Work required: Here the job is to transcribe only the lines from the one containing "(186, 1310) none" through the last line below, exactly as written; please leave out pictures.

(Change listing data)
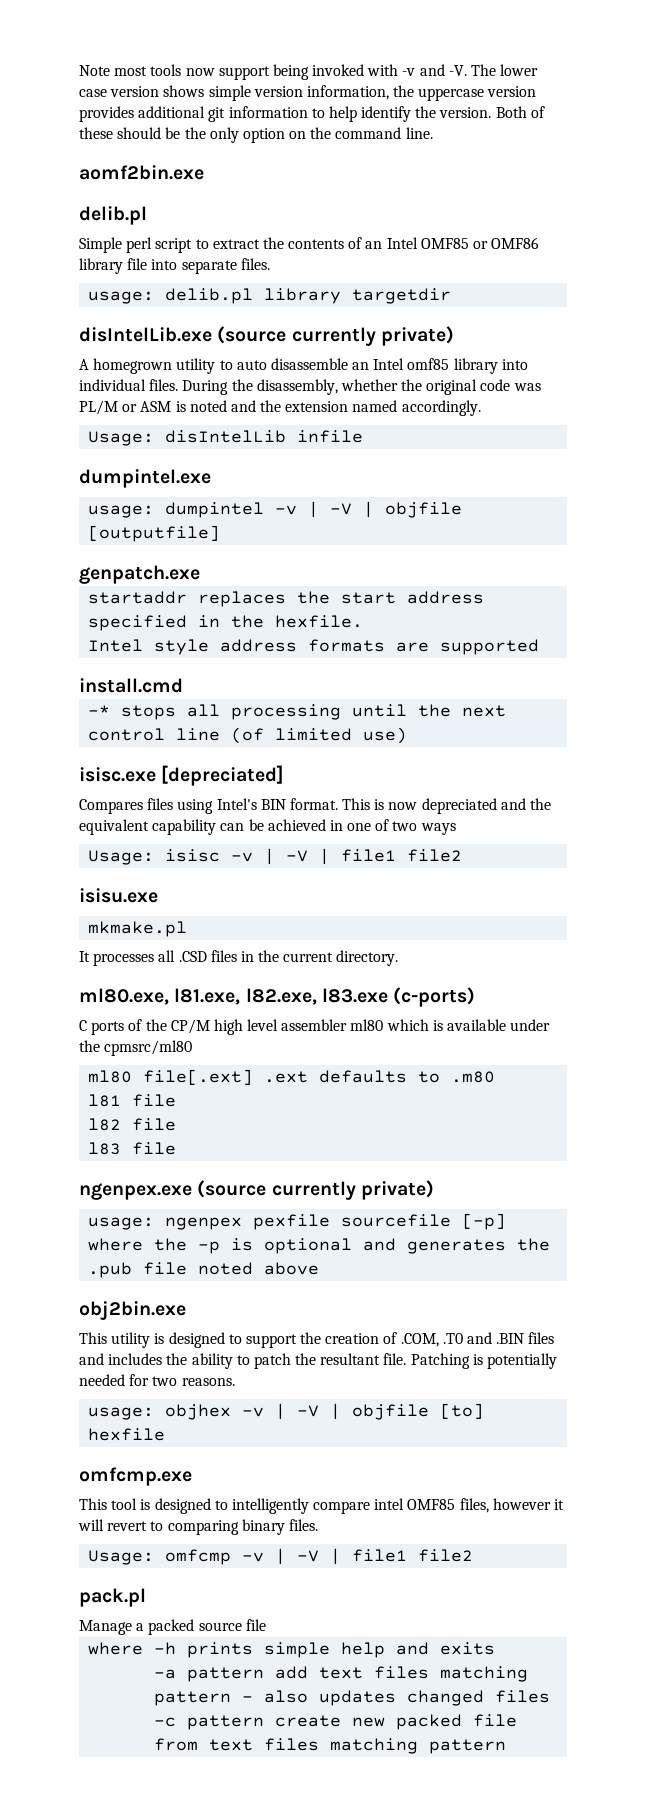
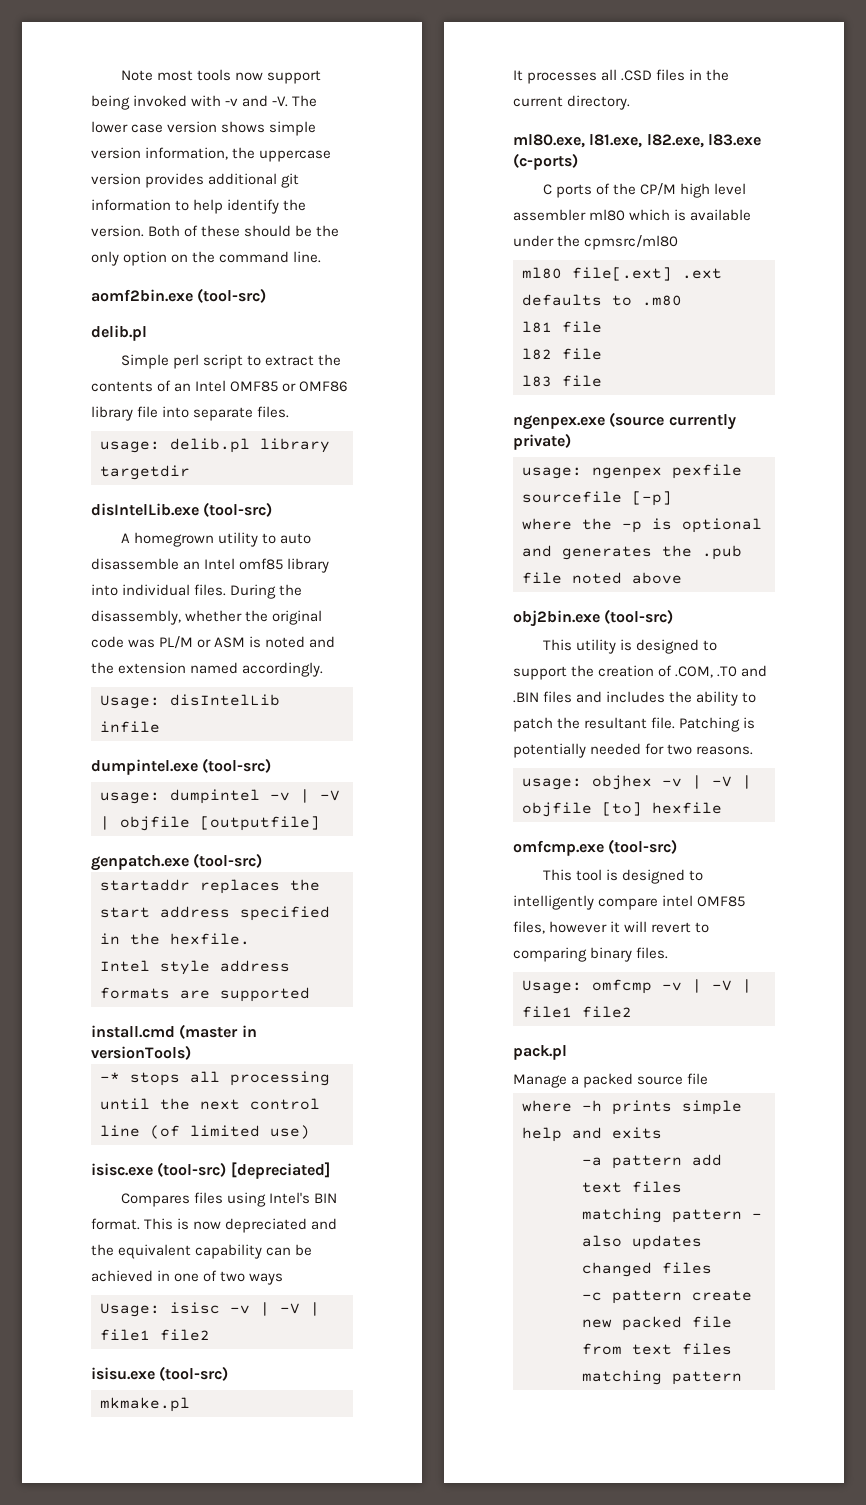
(204, 172) none -> [197,288,267,303] (tool-src)
[217,326,454,346] (source currently private) -> [203,502,273,517] (tool-src)
(211, 478) none -> [202,758,272,773] (tool-src)
(200, 574) none -> [193,853,263,868] (tool-src)
(183, 685) none -> [179,1024,257,1039] [91,1045,191,1060] (master in versionTools)
(156, 774) none -> [157,1162,227,1177] (tool-src)
(158, 895) none -> [159,1366,229,1381] (tool-src)
(186, 1310) none -> [604,609,674,624] (tool-src)
(192, 1476) none -> [608,839,678,854] (tool-src)

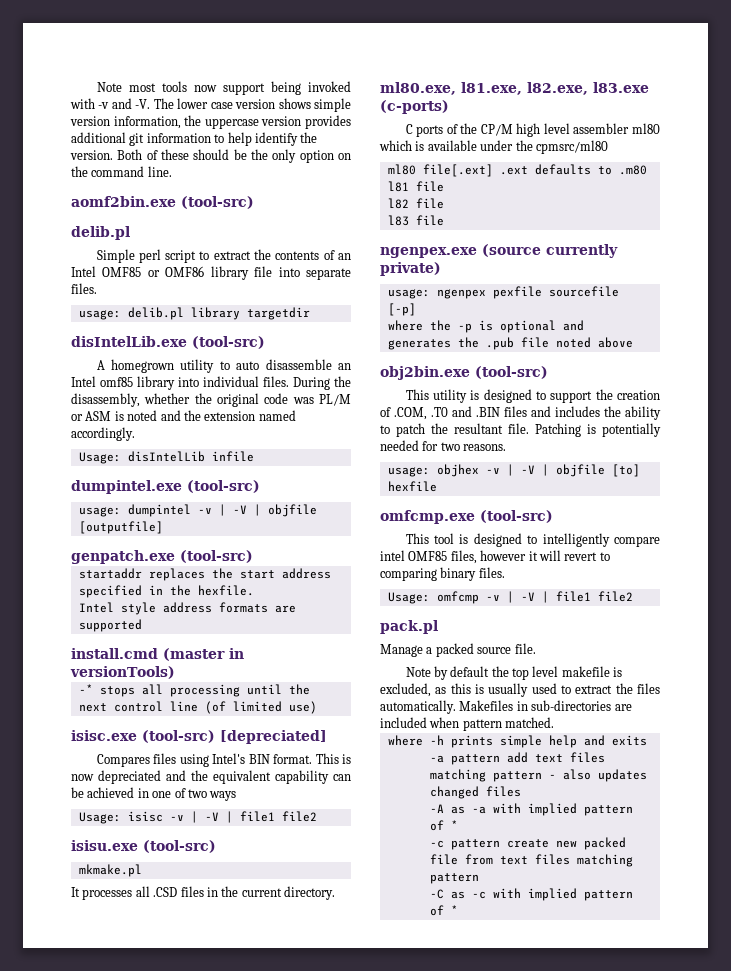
[687,1073,709,1085] file -> [514,643,536,654] [405,666,623,680] [380,683,660,697] [380,700,632,714] [380,717,555,731] file. // Note by default the top level makefile is excluded, as this is usually used to extract the files automatically. Makefiles in sub-directories are included when pattern matched.
(712, 1268) none -> [429,803,633,816] [429,820,458,831] // -A as -a with implied pattern of *
(742, 1378) none -> [429,888,633,901] [429,905,458,916] // -C as -c with implied pattern of *

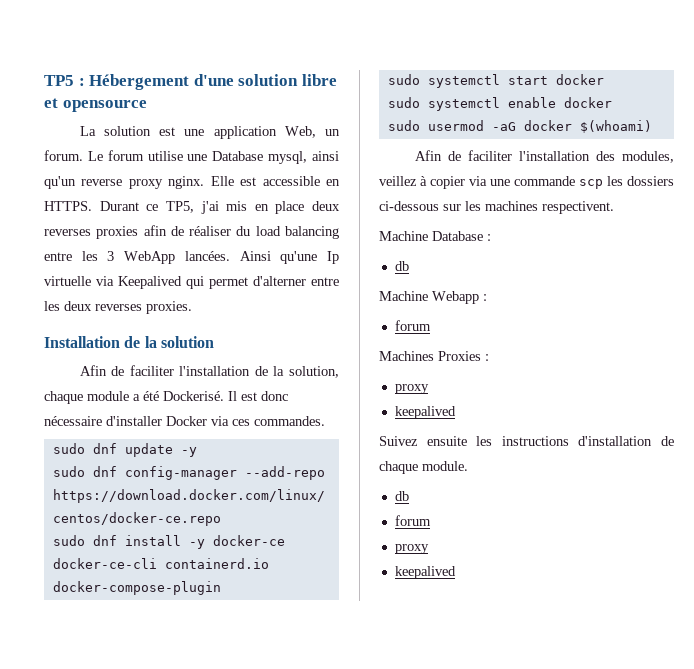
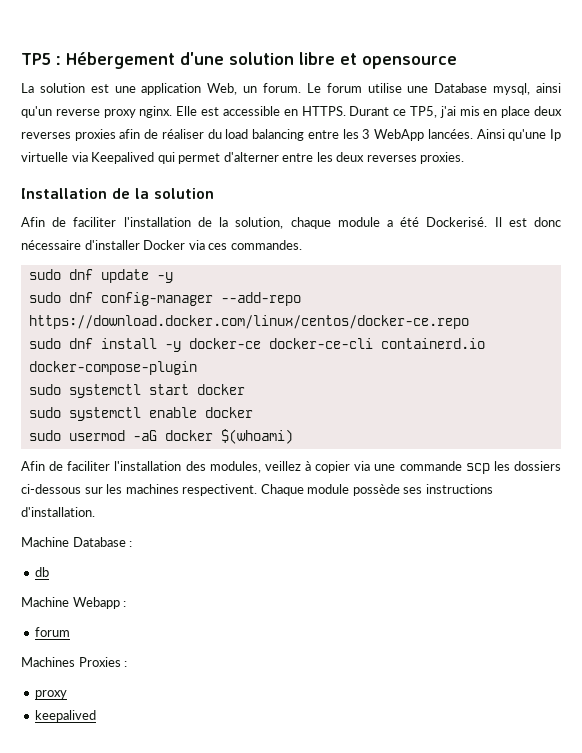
(614, 207) none -> [260,484,493,496] [21,507,95,517] Chaque module possède ses instructions d'installation.
[379,436,674,446] [379,461,468,474] [394,491,409,501] [394,515,431,526] [394,544,429,554] [394,566,456,579] // Suivez ensuite les instructions d'installation de chaque module. // db // forum // proxy // keepalived -> (97, 716) none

Solution to the problem:
(186, 1310) none -> [604,609,674,624] (tool-src)
(192, 1476) none -> [608,839,678,854] (tool-src)

[687,1073,709,1085] file -> [514,643,536,654] [405,666,623,680] [380,683,660,697] [380,700,632,714] [380,717,555,731] file. // Note by default the top level makefile is excluded, as this is usually used to extract the files automatically. Makefiles in sub-directories are included when pattern matched.
(712, 1268) none -> [429,803,633,816] [429,820,458,831] // -A as -a with implied pattern of *
(742, 1378) none -> [429,888,633,901] [429,905,458,916] // -C as -c with implied pattern of *

(614, 207) none -> [260,484,493,496] [21,507,95,517] Chaque module possède ses instructions d'installation.
[379,436,674,446] [379,461,468,474] [394,491,409,501] [394,515,431,526] [394,544,429,554] [394,566,456,579] // Suivez ensuite les instructions d'installation de chaque module. // db // forum // proxy // keepalived -> (97, 716) none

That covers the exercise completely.